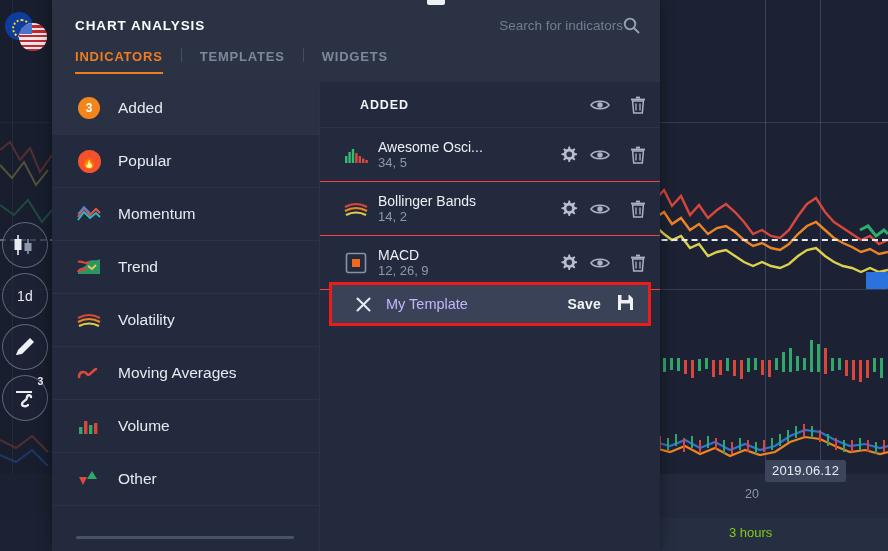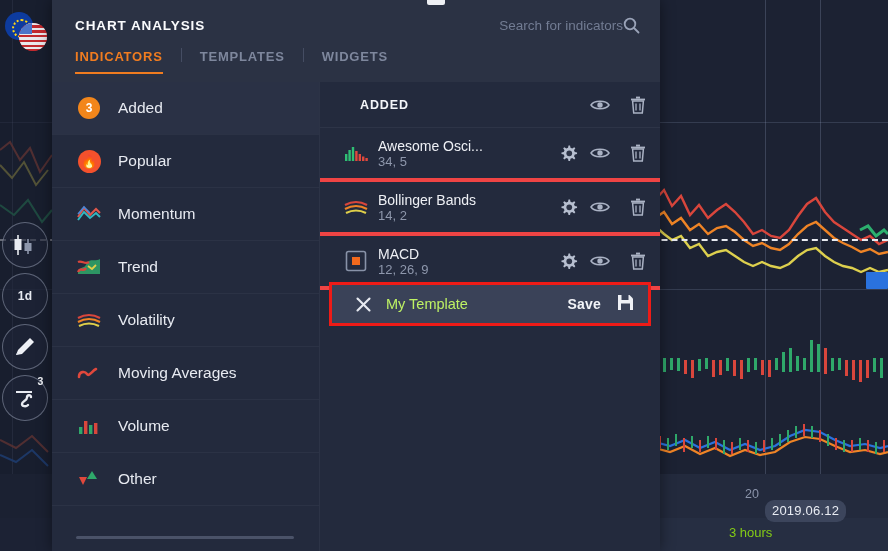--- a/index.html
+++ b/index.html
@@ -78,21 +78,21 @@
   }
   .flag-us .canton {
     position: absolute; left: 0; top: 0; width: 13px; height: 11px; background: #4b74c9;
   }
   .badge-sm {
     position: absolute; right: -1px; top: -3px;
     min-width: 15px; height: 15px; padding: 0 3px;
     color: #f0f2f6; font-size: 10.5px; font-weight: bold;
     display: flex; align-items: center; justify-content: center;
   }
-  .tf-text { font-size: 12px; font-weight: bold; letter-spacing: .3px; }
+  .tf-text { font-size: 14px; font-weight: normal; letter-spacing: .3px; }
 
   
   .panel {
     position: absolute; left: 52px; top: 0; width: 608px; height: 551px;
     background: #232a3d;
     box-shadow: 0 0 14px rgba(0,0,0,.45);
   }
   .panel-header { position: relative; height: 82px; background: #2b3244; }
   .panel-title {
     position: absolute; left: 23px; top: 18px;
@@ -154,21 +154,21 @@
     height: 46px; padding: 0 0 0 40px;
     border-bottom: 1px solid #2d3447;
   }
   .added-head-title {
     flex: 1;
     color: #f3f5f9; font-size: 12.5px; font-weight: bold; letter-spacing: .9px;
   }
   .ind-row {
     display: flex; align-items: center;
     height: 54px; padding: 0 0 0 16px;
-    border-bottom: 4px solid #ef4444;
+    border-bottom: 1px solid #ef4444;
   }
   .ind-ico { width: 40px; display: flex; align-items: center; justify-content: center; flex: none; }
   .ind-text { flex: 1; min-width: 0; padding-left: 2px; }
   .ind-name {
     color: #eef0f5; font-size: 14px;
     white-space: nowrap; overflow: hidden; text-overflow: ellipsis;
     max-width: 130px;
   }
   .ind-params { color: #8e97ac; font-size: 13px; margin-top: 0; }
   .row-actions { display: flex; align-items: center; }
@@ -178,21 +178,21 @@
   .tpl-highlight {
     position: absolute; left: 9px; right: 9px; top: 200px;
     border: 3px solid #ee1b17;
   }
   .tpl-row {
     display: flex; align-items: center;
     height: 38px; background: #3a4258;
     padding: 0 14px 0 16px;
   }
   .tpl-x { width: 30px; display: flex; align-items: center; justify-content: center; }
-  .tpl-name { flex: 1; color: #bef264; font-size: 14.5px; padding-left: 8px; }
+  .tpl-name { flex: 1; color: #c4b5fd; font-size: 14.5px; padding-left: 8px; }
   .tpl-save { color: #f2f4f8; font-size: 14px; font-weight: bold; letter-spacing: .2px; margin-right: 16px; }
 
   .notch {
     position: absolute; left: 427px; top: 0; width: 18px; height: 5px;
     background: #eef0f4; border-radius: 0 0 2px 2px;
   }
 </style>
 </head>
 <body>
 
@@ -303,21 +303,21 @@
       </g>
     </svg>
 
     <div class="dashed-price" style="top:239px;"></div>
     <div class="price-marker" style="right:0;top:272px;"></div>
 
     <div class="axis-strip" style="top:474px;height:44px;"></div>
     <div class="axis-strip" style="top:518px;height:33px;background:#262e42;"></div>
 
     <div class="axis-label" style="left:745px;top:487px;">20</div>
-    <div class="date-tooltip" style="left:765px;top:500px;border-radius:9px;">2019.06.12</div>
+    <div class="date-tooltip" style="left:765px;top:460px;">2019.06.12</div>
     <div class="tf-label" style="left:729px;top:525px;">3 hours</div>
   </div>
 
   <div class="left-rail">
 
     <div class="flag-wrap">
       <div class="flag flag-eu"></div>
       <div class="flag flag-us">
         <div class="stripes"></div>
           <div class="canton"></div>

-=-=-

* _TASK DETAILS_
Word for word, restate all of the material above except its pictures.

* _RESPONSE TO THE EXERCISE_
--- a/index.html
+++ b/index.html
@@ -78,21 +78,21 @@
   }
   .flag-us .canton {
     position: absolute; left: 0; top: 0; width: 13px; height: 11px; background: #4b74c9;
   }
   .badge-sm {
     position: absolute; right: -1px; top: -3px;
     min-width: 15px; height: 15px; padding: 0 3px;
     color: #f0f2f6; font-size: 10.5px; font-weight: bold;
     display: flex; align-items: center; justify-content: center;
   }
-  .tf-text { font-size: 12px; font-weight: bold; letter-spacing: .3px; }
+  .tf-text { font-size: 14px; font-weight: normal; letter-spacing: .3px; }
 
   
   .panel {
     position: absolute; left: 52px; top: 0; width: 608px; height: 551px;
     background: #232a3d;
     box-shadow: 0 0 14px rgba(0,0,0,.45);
   }
   .panel-header { position: relative; height: 82px; background: #2b3244; }
   .panel-title {
     position: absolute; left: 23px; top: 18px;
@@ -154,21 +154,21 @@
     height: 46px; padding: 0 0 0 40px;
     border-bottom: 1px solid #2d3447;
   }
   .added-head-title {
     flex: 1;
     color: #f3f5f9; font-size: 12.5px; font-weight: bold; letter-spacing: .9px;
   }
   .ind-row {
     display: flex; align-items: center;
     height: 54px; padding: 0 0 0 16px;
-    border-bottom: 4px solid #ef4444;
+    border-bottom: 1px solid #ef4444;
   }
   .ind-ico { width: 40px; display: flex; align-items: center; justify-content: center; flex: none; }
   .ind-text { flex: 1; min-width: 0; padding-left: 2px; }
   .ind-name {
     color: #eef0f5; font-size: 14px;
     white-space: nowrap; overflow: hidden; text-overflow: ellipsis;
     max-width: 130px;
   }
   .ind-params { color: #8e97ac; font-size: 13px; margin-top: 0; }
   .row-actions { display: flex; align-items: center; }
@@ -178,21 +178,21 @@
   .tpl-highlight {
     position: absolute; left: 9px; right: 9px; top: 200px;
     border: 3px solid #ee1b17;
   }
   .tpl-row {
     display: flex; align-items: center;
     height: 38px; background: #3a4258;
     padding: 0 14px 0 16px;
   }
   .tpl-x { width: 30px; display: flex; align-items: center; justify-content: center; }
-  .tpl-name { flex: 1; color: #bef264; font-size: 14.5px; padding-left: 8px; }
+  .tpl-name { flex: 1; color: #c4b5fd; font-size: 14.5px; padding-left: 8px; }
   .tpl-save { color: #f2f4f8; font-size: 14px; font-weight: bold; letter-spacing: .2px; margin-right: 16px; }
 
   .notch {
     position: absolute; left: 427px; top: 0; width: 18px; height: 5px;
     background: #eef0f4; border-radius: 0 0 2px 2px;
   }
 </style>
 </head>
 <body>
 
@@ -303,21 +303,21 @@
       </g>
     </svg>
 
     <div class="dashed-price" style="top:239px;"></div>
     <div class="price-marker" style="right:0;top:272px;"></div>
 
     <div class="axis-strip" style="top:474px;height:44px;"></div>
     <div class="axis-strip" style="top:518px;height:33px;background:#262e42;"></div>
 
     <div class="axis-label" style="left:745px;top:487px;">20</div>
-    <div class="date-tooltip" style="left:765px;top:500px;border-radius:9px;">2019.06.12</div>
+    <div class="date-tooltip" style="left:765px;top:460px;">2019.06.12</div>
     <div class="tf-label" style="left:729px;top:525px;">3 hours</div>
   </div>
 
   <div class="left-rail">
 
     <div class="flag-wrap">
       <div class="flag flag-eu"></div>
       <div class="flag flag-us">
         <div class="stripes"></div>
           <div class="canton"></div>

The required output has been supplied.